The kafka_batch_output node makes you job act as a kafka producer. A column labeled value is expected. Each row from your dataset will be sent to a kafka topic one by one.

By design, this node will stop when all rows from the inputted dataset are inserted into kafka.

Warning

On production platform it is required that you create the topic in which you want to insert manually.

Runtime Compatibility

  • PySpark :
  • Spark :

Examples

---
type: punchline
runtime: spark
version: '6.0'
dag:
- settings:
    input_data:
    - date: "{{ from }}"
      name: from_date
    - date: "{{ to }}"
      name: to_date
  component: input
  publish:
  - stream: data
  type: dataset_generator
- settings:
    truncate: false
  component: show
  subscribe:
  - component: input
    stream: data
  type: show
- type: sql
  component: sql
  settings:
    statement: SELECT to_json(map('people', named_struct('date', date, 'name', name)))
      AS value FROM input_data
  subscribe:
  - component: input
    stream: data
  publish:
  - stream: data
- type: kafka_batch_output
  component: output_kafka
  subscribe:
  - component: sql
    stream: data
  settings:
    topic: jonathan

Expected input dataset

key (optional) value (required) topic (optional)
can be string type or binary can be string type or binary string type only

Key column can be used as an id column (i.e partition number) where all rows with similar id will be sent to the same partition/filtering data before parsing value column.

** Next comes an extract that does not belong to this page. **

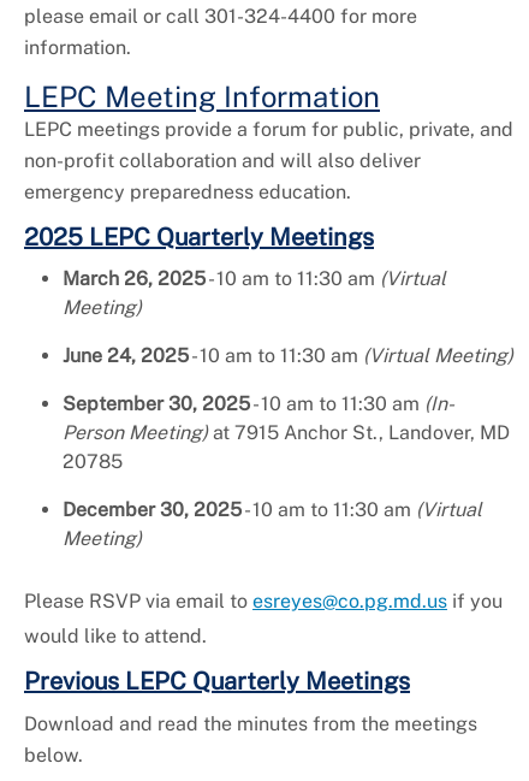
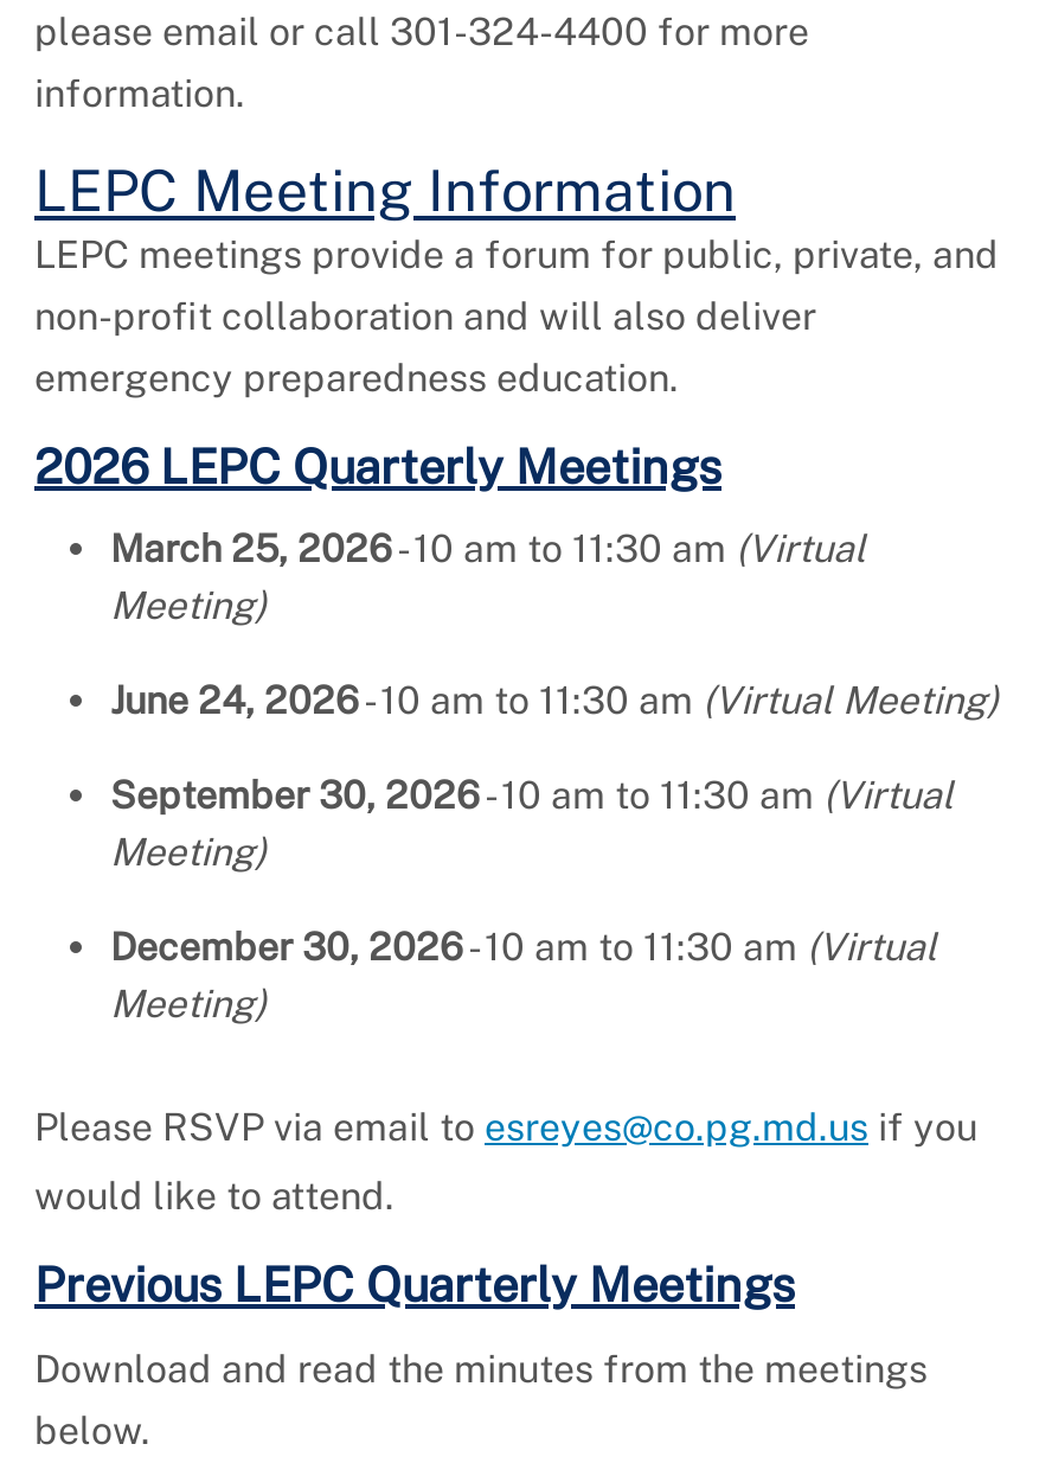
[24,223,374,252] 2025 LEPC Quarterly Meetings -> [34,439,721,496] 2026 LEPC Quarterly Meetings
[63,267,446,290] March 26, 2025- 10 am to 11:30 am (Virtual -> [110,527,866,572] March 25, 2026- 10 am to 11:30 am (Virtual
[63,344,513,367] June 24, 2025- 10 am to 11:30 am (Virtual Meeting) -> [110,679,999,724] June 24, 2026- 10 am to 11:30 am (Virtual Meeting)
[63,393,510,473] September 30, 2025- 10 am to 11:30 am (In- | Person Meeting) at 7915 Anchor St., Landover, MD | 20785 -> [110,773,954,875] September 30, 2026- 10 am to 11:30 am (Virtual | Meeting)
[63,498,482,521] December 30, 2025- 10 am to 11:30 am (Virtual -> [110,925,937,970] December 30, 2026- 10 am to 11:30 am (Virtual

This can be used to guarantee data ordering within a kafka partition while also enabling the users to do Kafka Sql on topics...

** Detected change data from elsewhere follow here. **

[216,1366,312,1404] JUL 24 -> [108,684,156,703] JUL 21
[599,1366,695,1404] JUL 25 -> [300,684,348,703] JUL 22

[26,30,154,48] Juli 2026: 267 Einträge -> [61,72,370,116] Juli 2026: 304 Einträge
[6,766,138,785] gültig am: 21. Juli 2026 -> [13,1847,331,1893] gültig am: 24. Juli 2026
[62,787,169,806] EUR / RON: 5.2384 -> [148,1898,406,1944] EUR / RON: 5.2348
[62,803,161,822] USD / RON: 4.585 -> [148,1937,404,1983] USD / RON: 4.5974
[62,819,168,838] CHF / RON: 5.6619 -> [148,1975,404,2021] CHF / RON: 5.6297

In case no key is defined, data are sent to different partition using the round-robin fashion of a given topic.

Parameters

Name Type mandatory Default value Description
brokers List of Json true NONE a list of json objects with two fields: host: String and port: Integer. This list is used to start a connection with your kafka cluster.
topic String true NONE name of the topic on which you want to push data.
kafka_settings Map K-V false NONE Valid spark kafka settings. See Kafka 0.10 doc

Kafka Settings

Name Type mandatory Default value Description
kafka.security.protocol String true with Kafka SSL NONE Security protocol to contact Kafka
kafka.ssl.truststore.location String true with Kafka SSL NONE Path to client truststore to check Kafka SSL certificate.
kafka.ssl.truststore.password String true with Kafka SSL NONE Password to open client truststore.
kafka.ssl.keystore.location String true with Kafka SSL and client authentication NONE Path to the client keystore to send to Kafka SSL.
kafka.ssl.keystore.password String true with Kafka SSL and client authentication NONE Password to open client keystore.